→ Task goal: Gather each line of the entries below that includes "also".
Top of Information
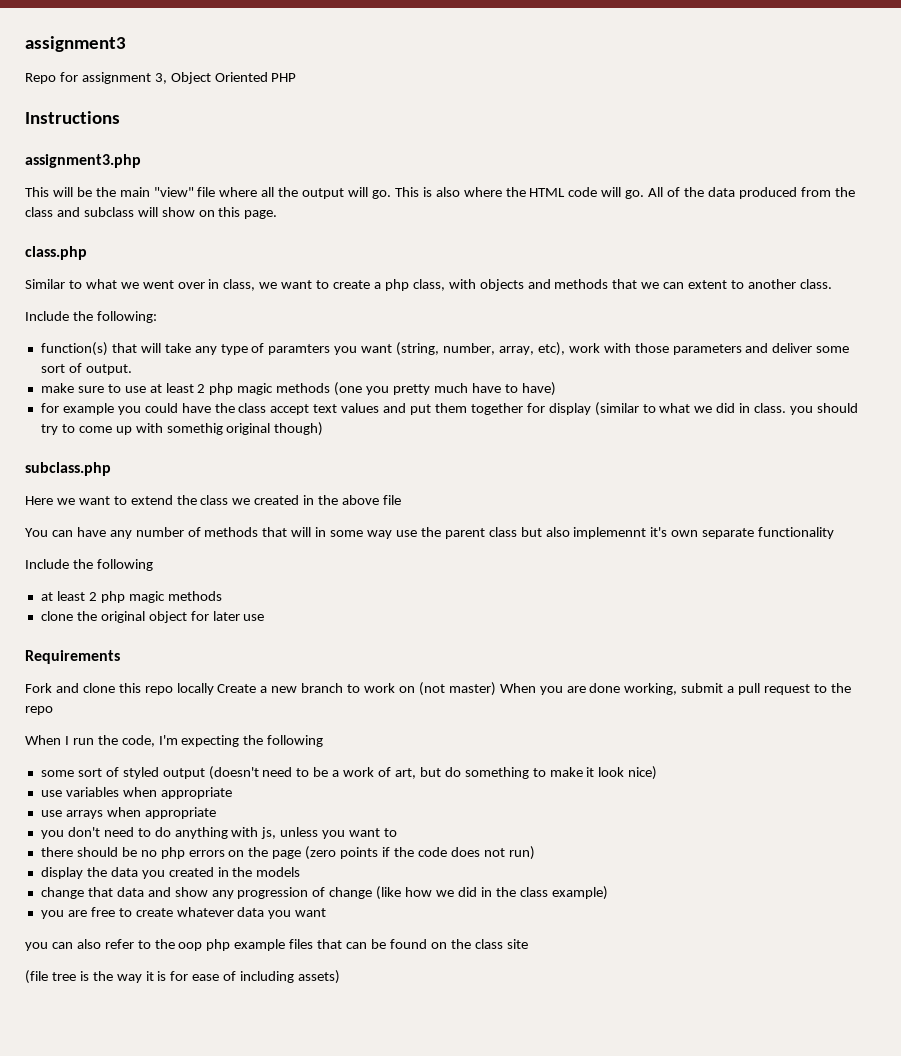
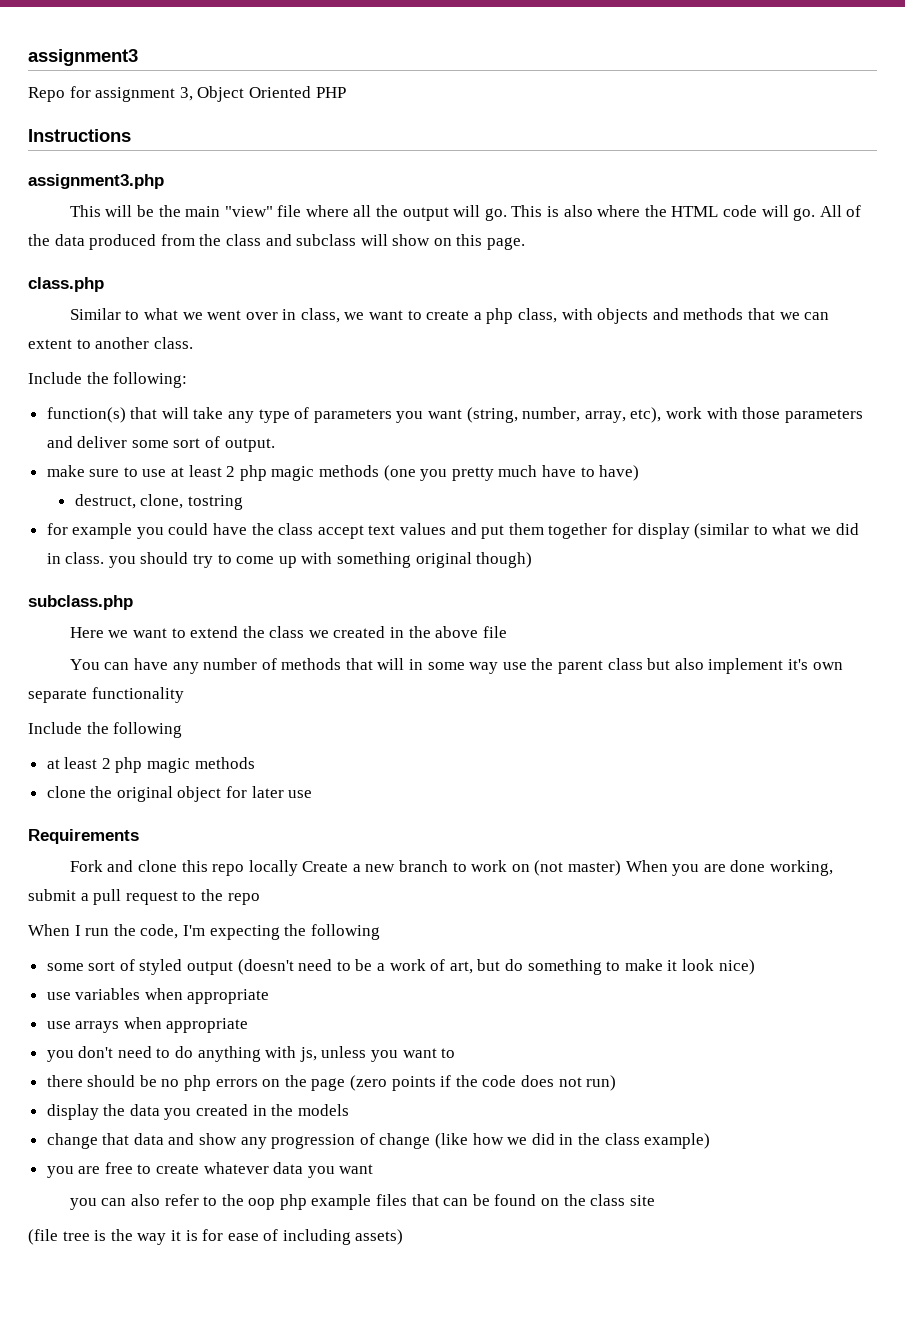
- function(s) that will take any type of paramters you want (string, number, array, etc), work with those parameters and deliver some sort of output.
+ function(s) that will take any type of parameters you want (string, number, array, etc), work with those parameters and deliver some sort of output.
+ destruct, clone, tostring
- for example you could have the class accept text values and put them together for display (similar to what we did in class. you should try to come up with somethig original though)
+ for example you could have the class accept text values and put them together for display (similar to what we did in class. you should try to come up with something original though)
- You can have any number of methods that will in some way use the parent class but also implemennt it's own separate functionality
+ You can have any number of methods that will in some way use the parent class but also implement it's own separate functionality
Bottom of Information
→ Final answer:
- You can have any number of methods that will in some way use the parent class but also implemennt it's own separate functionality
+ You can have any number of methods that will in some way use the parent class but also implement it's own separate functionality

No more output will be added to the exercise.